Ideally, what would you like to put in place for a GWAS repository? What is NIH’s vision?
It’s a little hard to say because we really are trying to shape this for the maximum scientific use. So whatever we can do to make the investment in genome-wide studies — which is going to be large, because they’re expensive studies — whatever we can do to make them maximally scientifically useful so that we can actually identify genes that are related to health and disease, that’s what we want out of it.
How much of a concern do you anticipate privacy will be — both from the scientific community and the general public?
I think it is a concern. Very often we tend to get a little more excited about this than we need to be. Mainly because there aren’t large databases out there that can identify somebody through their genome. Now, someday there may be, and when there are then it may be a much a larger concern. But at present, it’s probably more of a perceived issue than a real one, and we would be much better off — and I think everyone agrees — if we had genetic antidiscrimination legislation in place now as we’ve been trying to get at the Genome Institute and NIH for many years.
Would the holdup on that legislation have any impact on putting a GWAS repository in place?
It might. It certainly doesn’t help. I think if we were able to go to the public and say, ‘There are laws that protect your genes or any adverse-risk alleles that might be identified,’ I think that would be somewhat reassuring to people, although a lot of times people are not reassured even by that. But I think we in the scientific community might feel a little more sanguine about doing this kind of work.

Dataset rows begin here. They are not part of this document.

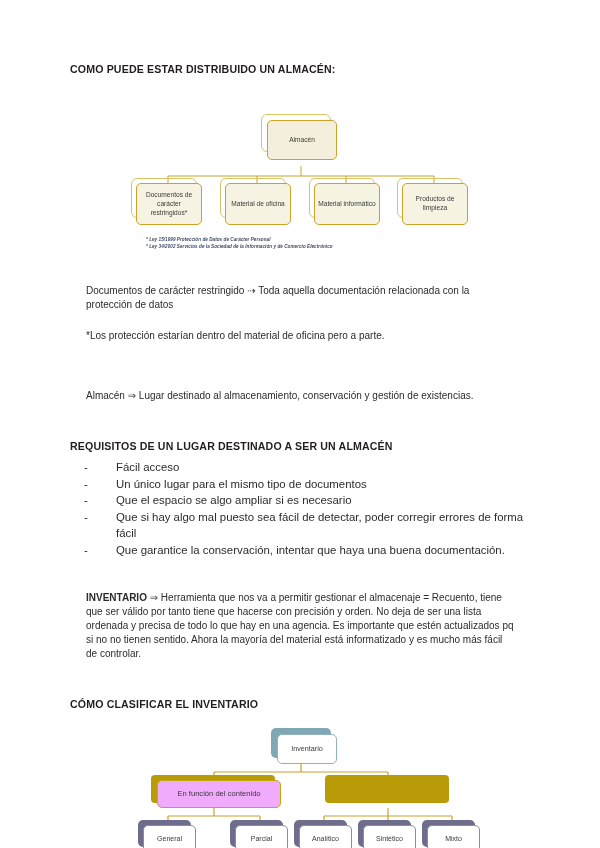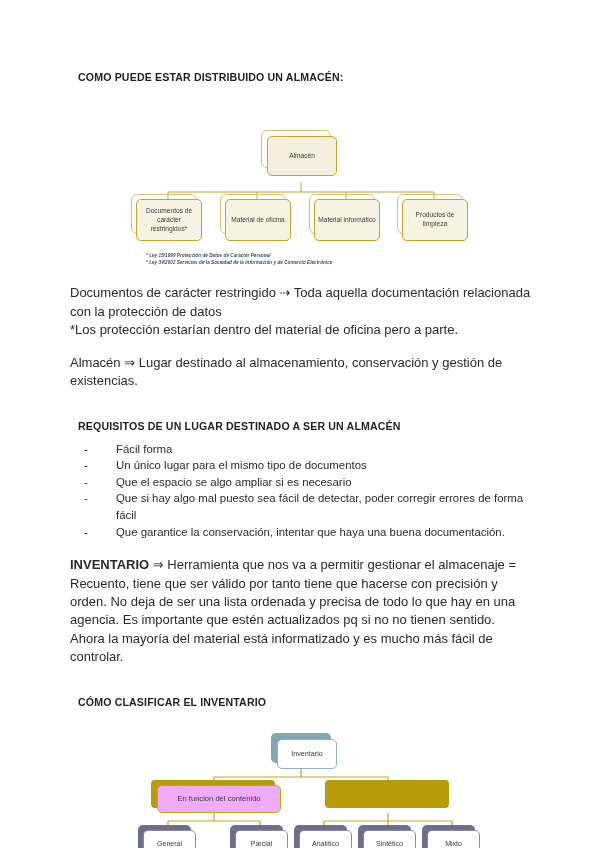"COMO PUEDE ESTAR DISTRIBUIDO UN" h2.section-heading { margin: 8px -> 0 }
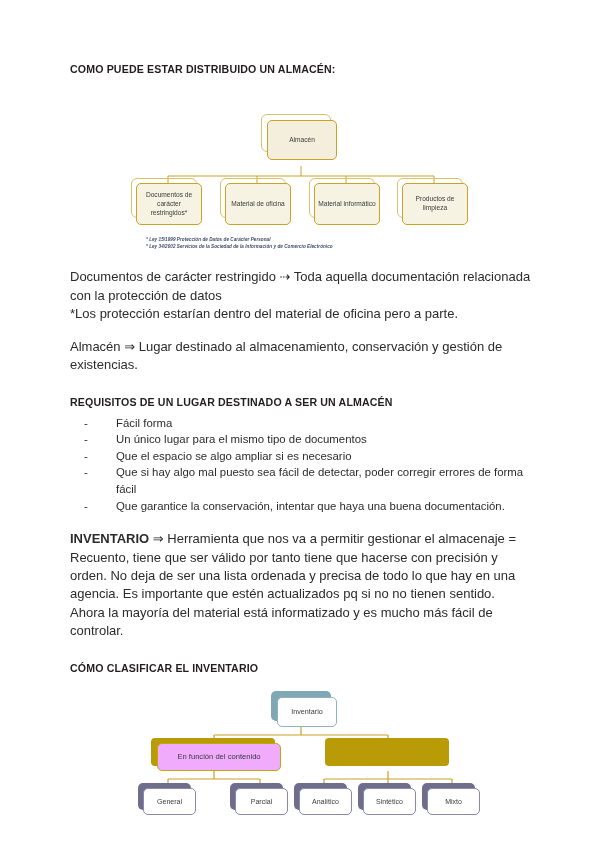"Documentos de carácter restringido ⇢" p.para { font-size: 13px -> 10px; margin: 0 -> 16px }
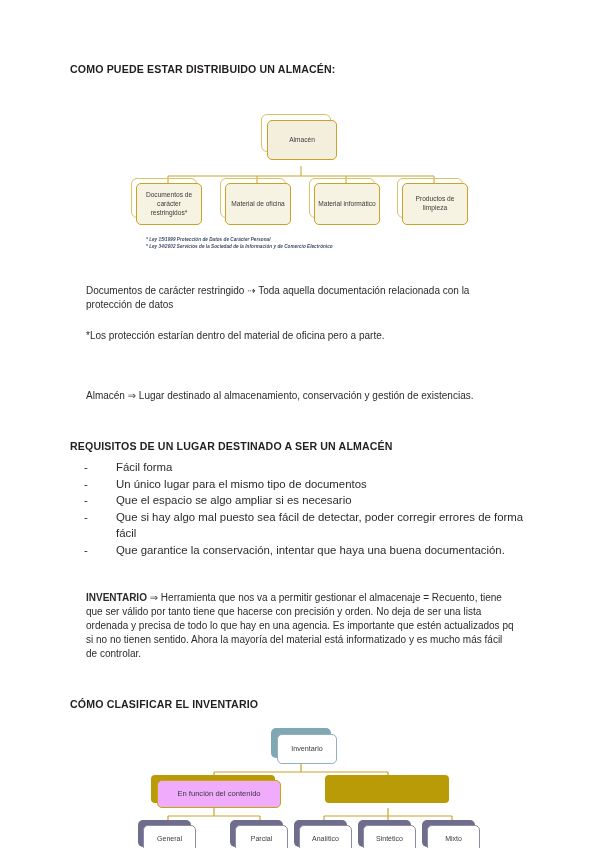"Fácil forma" span { text: forma -> acceso }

On the other hand, we’re really at such an early stage of identifying at-risk alleles that we don’t think there’s going to be anything terribly damaging that is identified in these early studies, but later on there might be.

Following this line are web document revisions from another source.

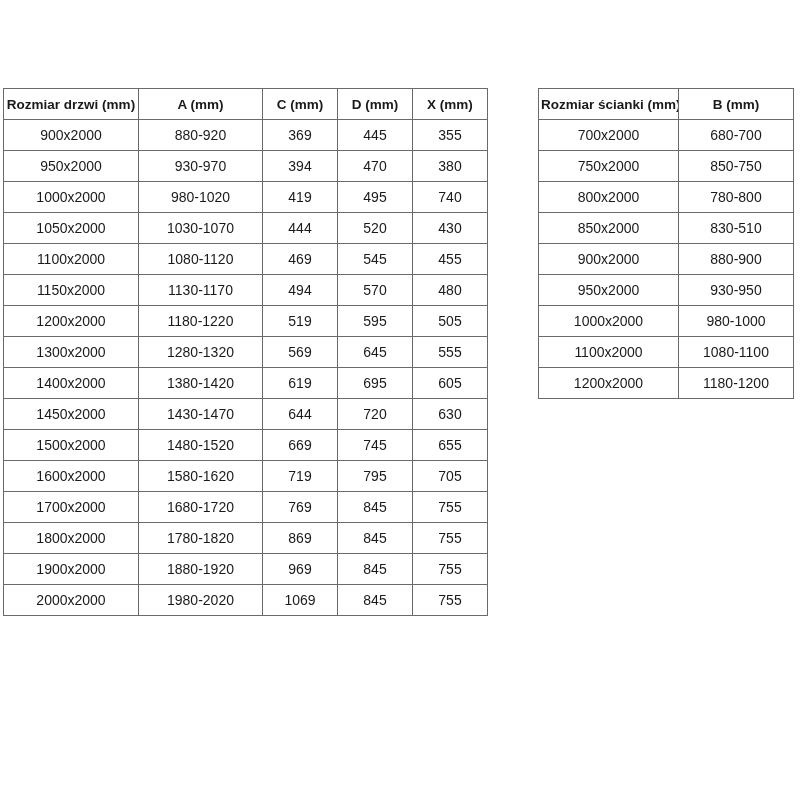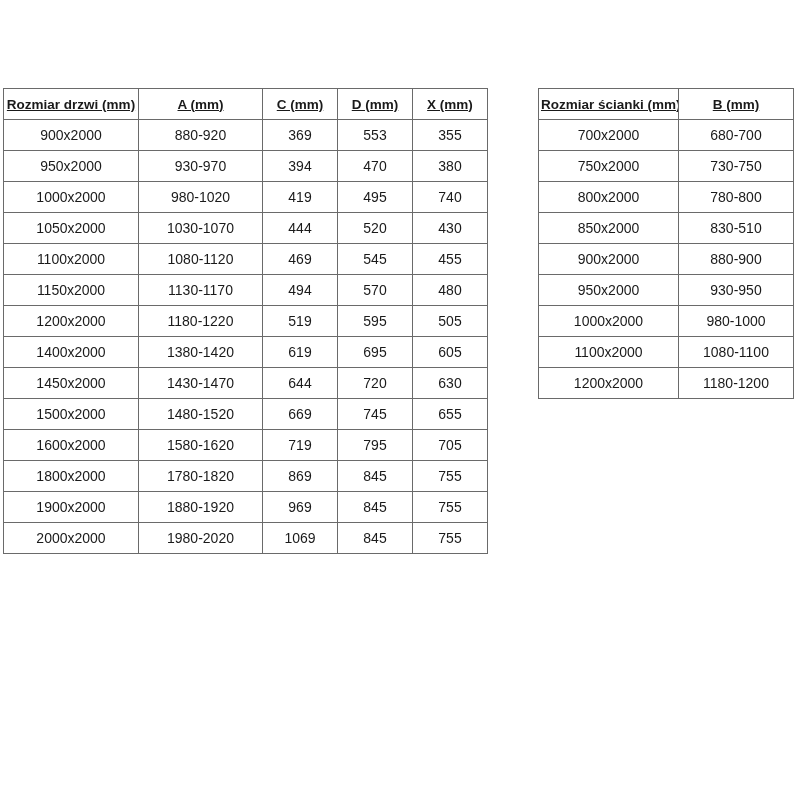"Rozmiar drzwi (mm)" .spec-table th { text-decoration: underline -> none }
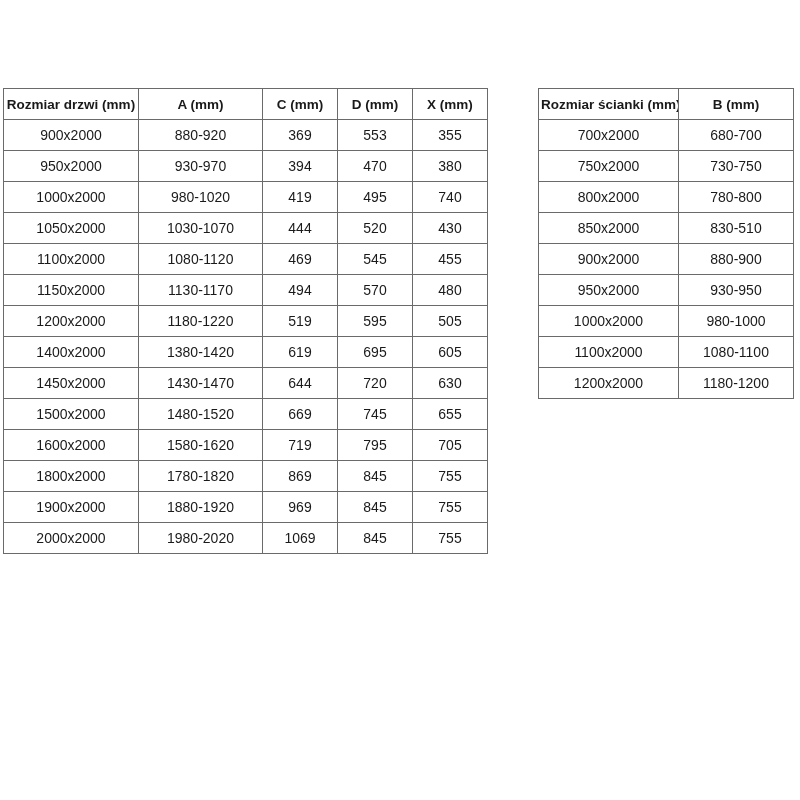"553" td { text: 553 -> 445 }
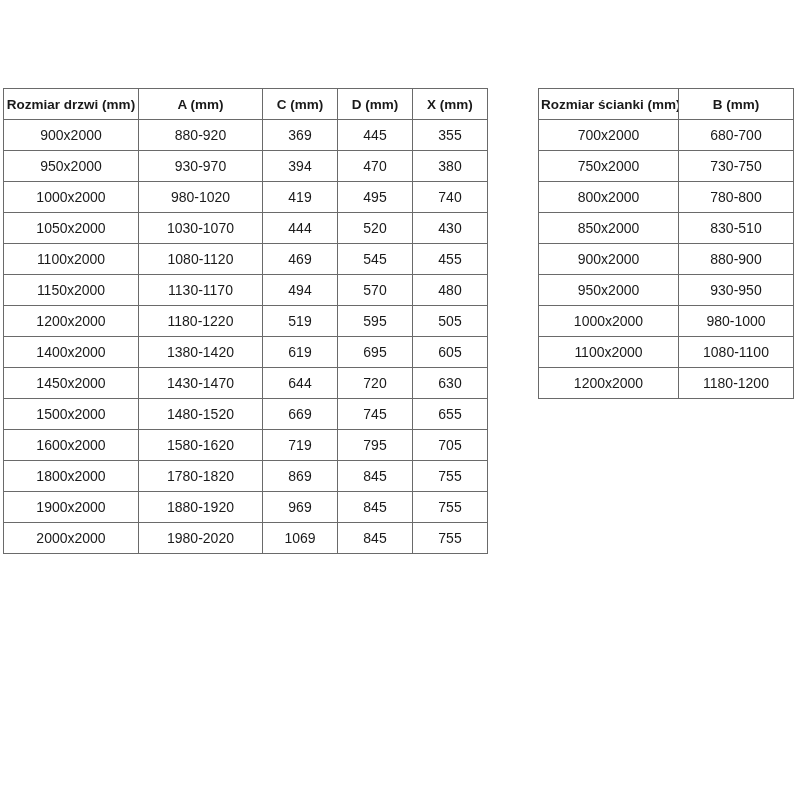"730-750" td { text: 730-750 -> 850-750 }
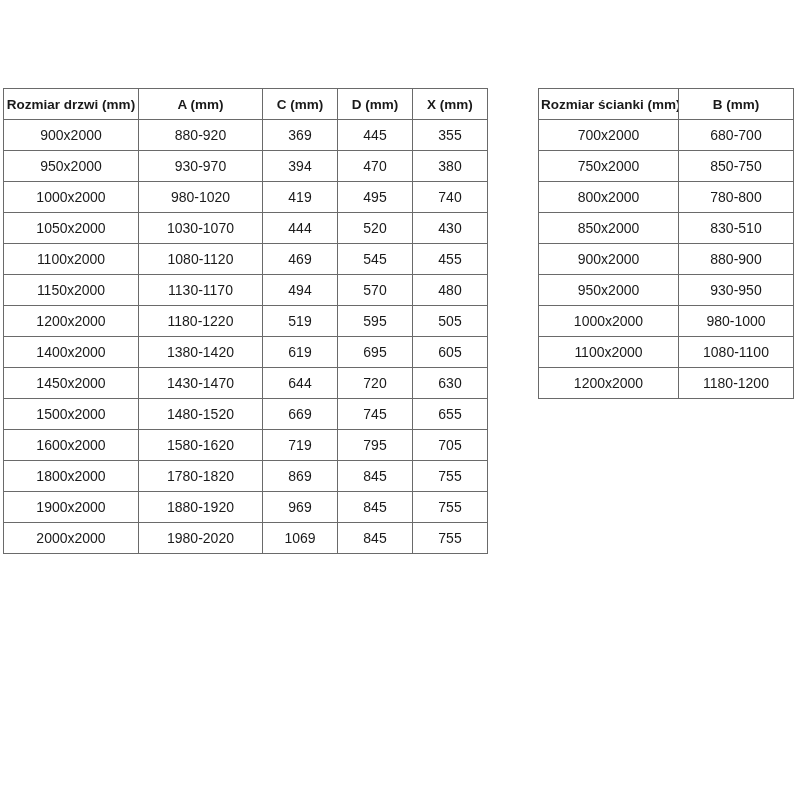"1300x2000" tr { html: none -> <tr> <td>1300x2000</td> <td>1280-1320</td> <td>569</td> <td>645</td> <td>555</td> </tr> }
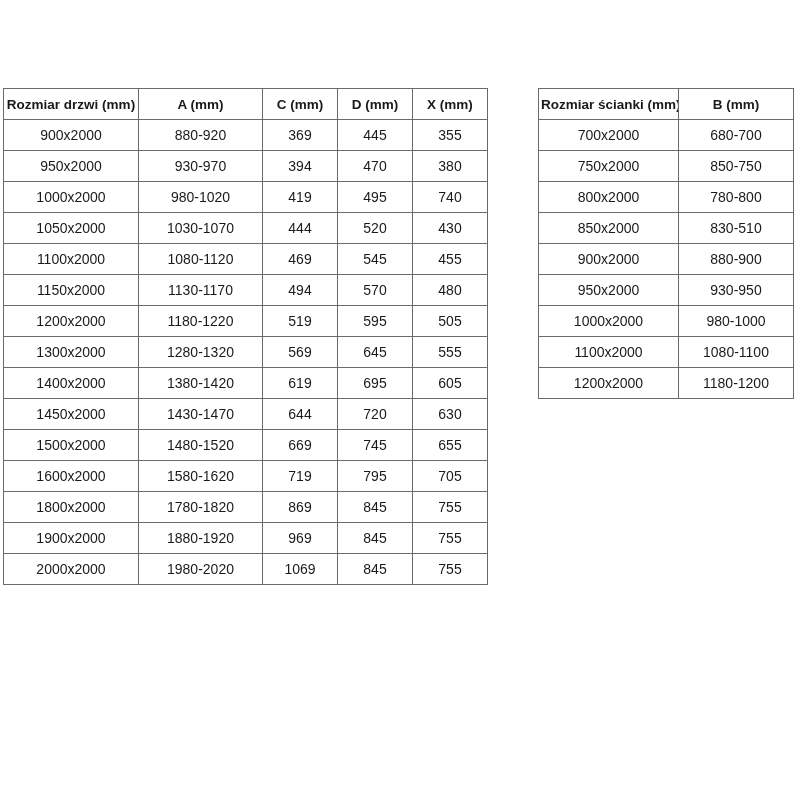"1700x2000" tr { html: none -> <tr> <td>1700x2000</td> <td>1680-1720</td> <td>769</td> <td>845</td> <td>755</td> </tr> }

I suppose that the technology for privacy protection and security is also progressing, even as these issues are being debated.
It is, and we’re not going to put these data up on the web unless we get a strong response from the scientific community and the lay public that that would be OK. What we’re anticipating is providing some access controls to be sure that they’re being used for a legitimate scientific purpose by researchers who agree that they will keep the data confidential and not try to identify anybody and that sort of thing.
How enforceable those agreements are is sort of a matter of question, but we actually have a fairly strong moral suasion that we can use from within NIH, and also just in general terms, and I think if we advise people that these really are research data that were donated by participants just like you and me and we have some responsibilities to them, most people tend to follow that.
Is there anything else that you think is worth noting about what’s envisioned for the GWAS repository?
I think it is important to note that we’re trying to be careful about how we develop these policies and we want to be sure that we get broad public input on them. And we’re going to listen to that input. It’s not just that we’re looking for rubber stamps, so we hope that we’ll get a lot of comments back on this.